Flexibility and Search-ability: Support for Quantitative Analysis and Content-based Image Retrieval of Tissue Microarrays
Wenjin Chen ; UMDNJ;
Content:
High throughput Tissue Microarray (TMA) technology is gaining wide acceptance by investigators throughout cancer research community. Future progress in TMA-based research is reliant upon the capacity to archive, manage, and share TMA related information among research groups and institutions. We recently developed a Tissue Microarray Repository (TMR) module to organize and manage TMA related information and images. The new TMR interface facilitates the population of distributed databases with new datasets including image metrics and correlated profiles in multi-user environments. While we are integrating the existing and emerging TMA data exchange standards into the TMR we are also establishing new metadata sets to support a range of image-based feature measurements that are being developed as part of an NIH funded research project.
Technology:
The TMR framework is being developed to support seamless extensions, or plug-in applications, for performing quantitative image analysis while providing access to flexible database structure and image archive for storage and retrieval. The system is developed using JAVA and a Oracle 10g database with a denormalized structure design.
Design:
The TMR module is composed of a physical specimen layer, a digital specimen layer and a quantification layer. The quantification layer is designed to provide flexibility in accommodating heterogeneous data forms that are generated from clinical, biological and image-based TMA research. In the development stages of each project, the researchers have maximal flexibility in designing and exploring different metadata forms.

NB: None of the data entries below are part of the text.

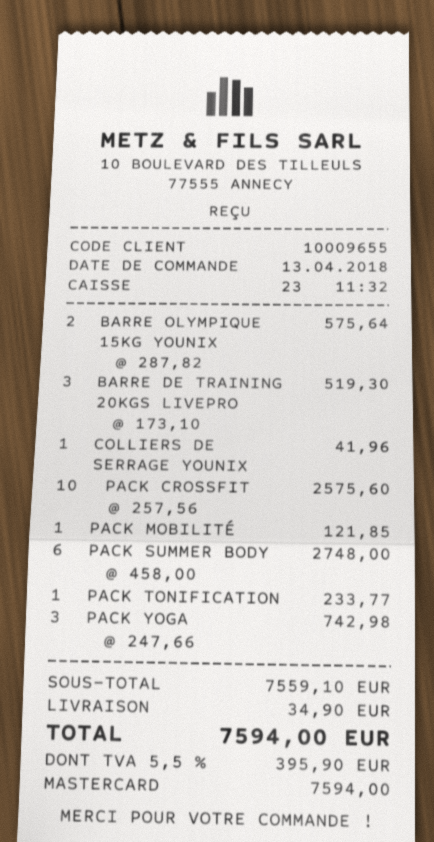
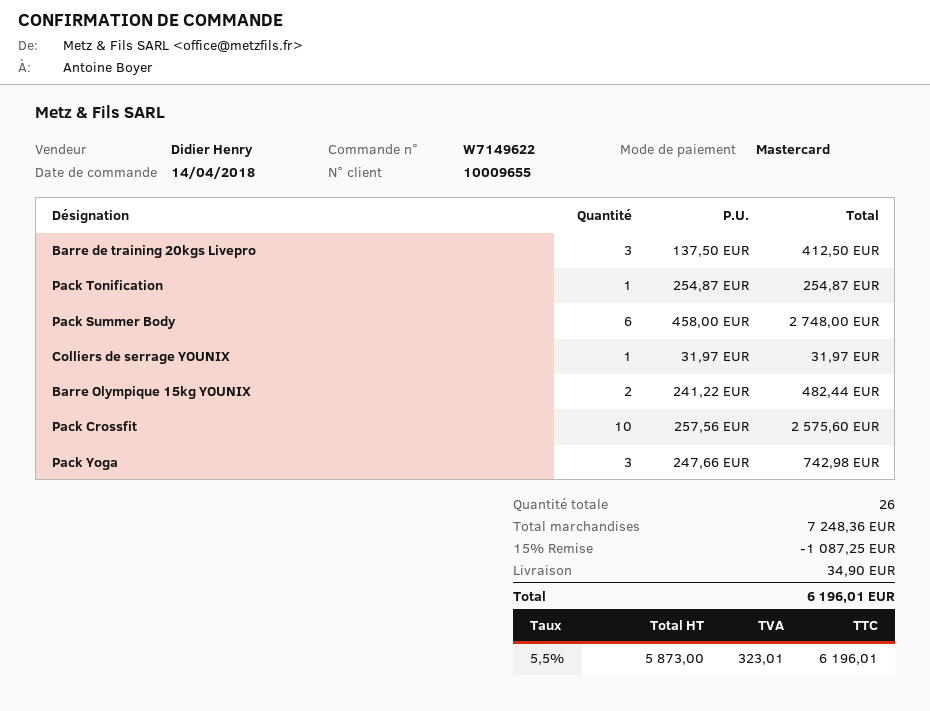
order date: 2018-04-13 -> 2018-04-14
BARRE OLYMPIQUE 15KG YOUNIX: 2 x 287.82 = 575.64 -> 2 x 241.22 = 482.44
BARRE DE TRAINING 20KGS LIVEPRO: 3 x 173.10 = 519.30 -> 3 x 137.50 = 412.50
COLLIERS DE SERRAGE YOUNIX: 1 x 41.96 = 41.96 -> 1 x 31.97 = 31.97
PACK MOBILITÉ: 1 x 121.85 = 121.85 -> none
PACK TONIFICATION: 1 x 233.77 = 233.77 -> 1 x 254.87 = 254.87
subtotal: 7559.10 -> 7248.36
discount: none -> 15% = 1087.25
tax: 5.5% = 395.90 -> 5.5% = 323.01
total: 7594.00 -> 6196.01

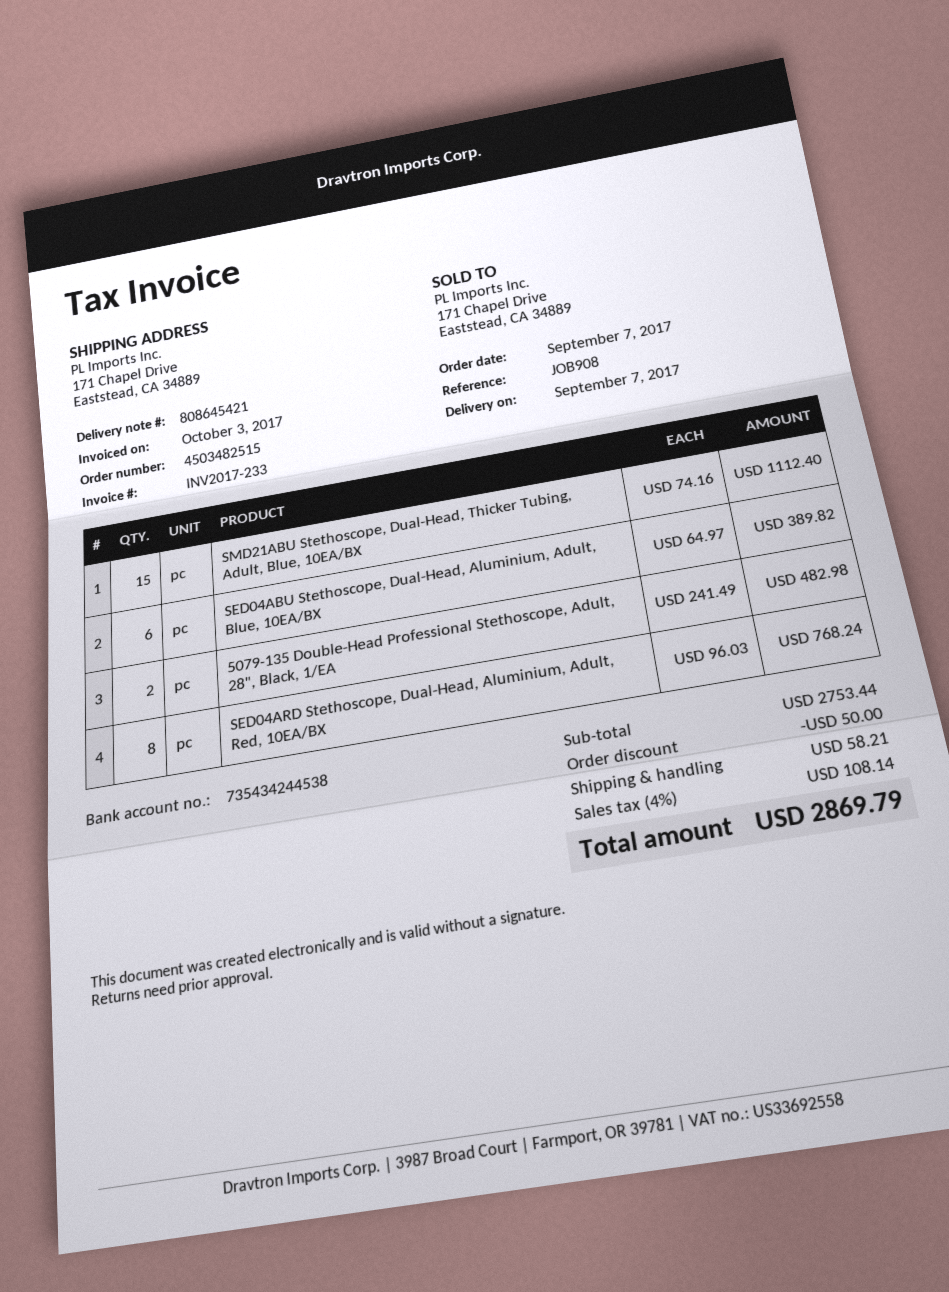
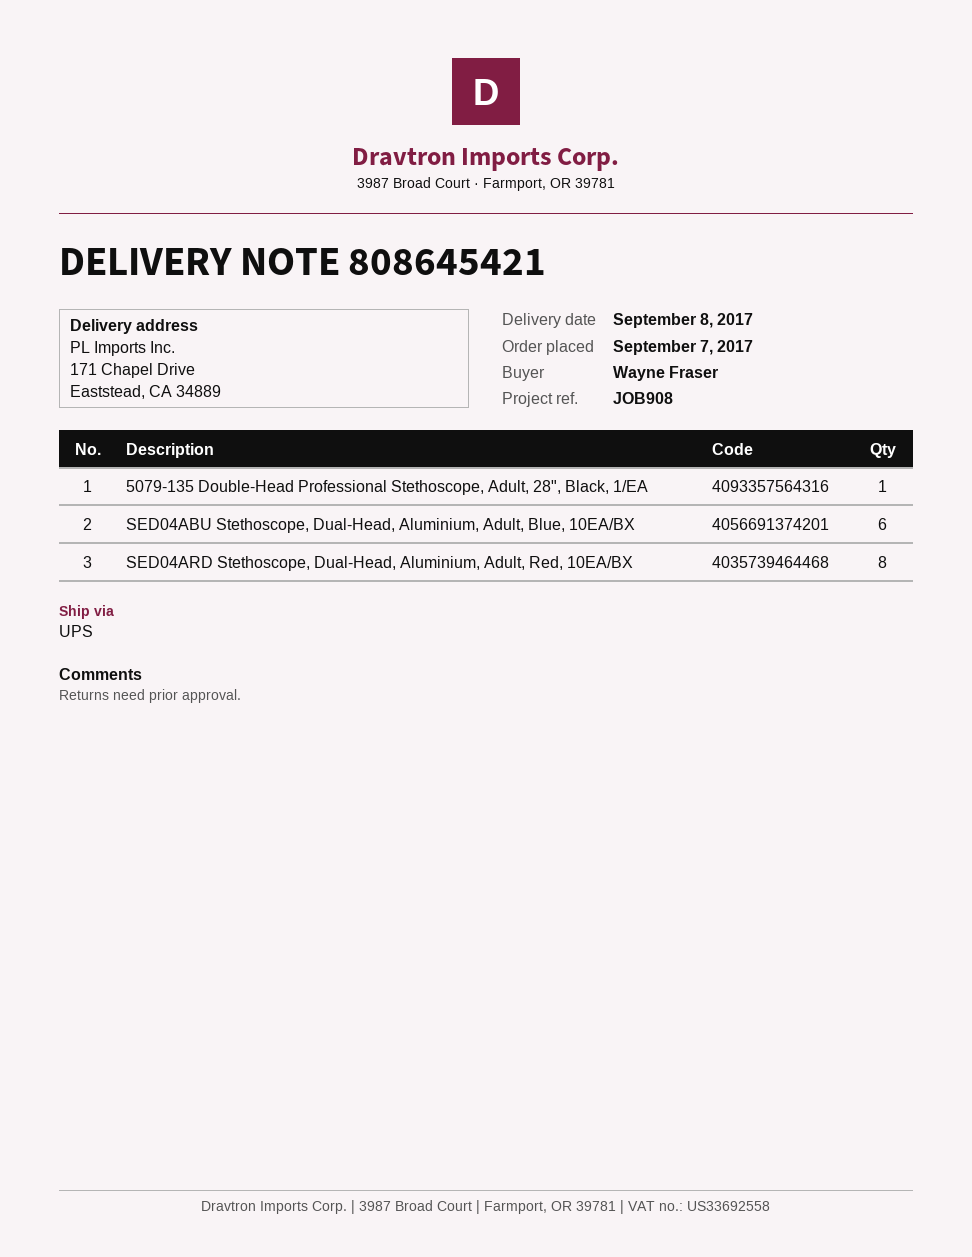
delivery date: 2017-09-07 -> 2017-09-08
SMD21ABU Stethoscope, Dual-Head, Thicker Tubing, Adult, Blue, 10EA/BX: 15 -> none
5079-135 Double-Head Professional Stethoscope, Adult, 28", Black, 1/EA: 2 -> 1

As the datasets and analytical tools continue to mature, these flexible structures can be easily migrated into their permanent forms so as to provide optimal efficiency in allowing Grid-enabled sharing and searching of these data and meta-data.
Results:
We have recently migrated into TMR a content-based image retrieval application which enables one to query a gold-standard database of over 3000 previously diagnosed breast cancer TMA discs and provide decision support for scoring and comparative analysis.
Conclusion:
As the TMA related Common Data Elements are still being developed and evolving, the TMR framework provides a reliable solution for accommodating heterogeneous needs of TMA research community. Flexibility and share-ability of the data are both taken into consideration in the design of the framework.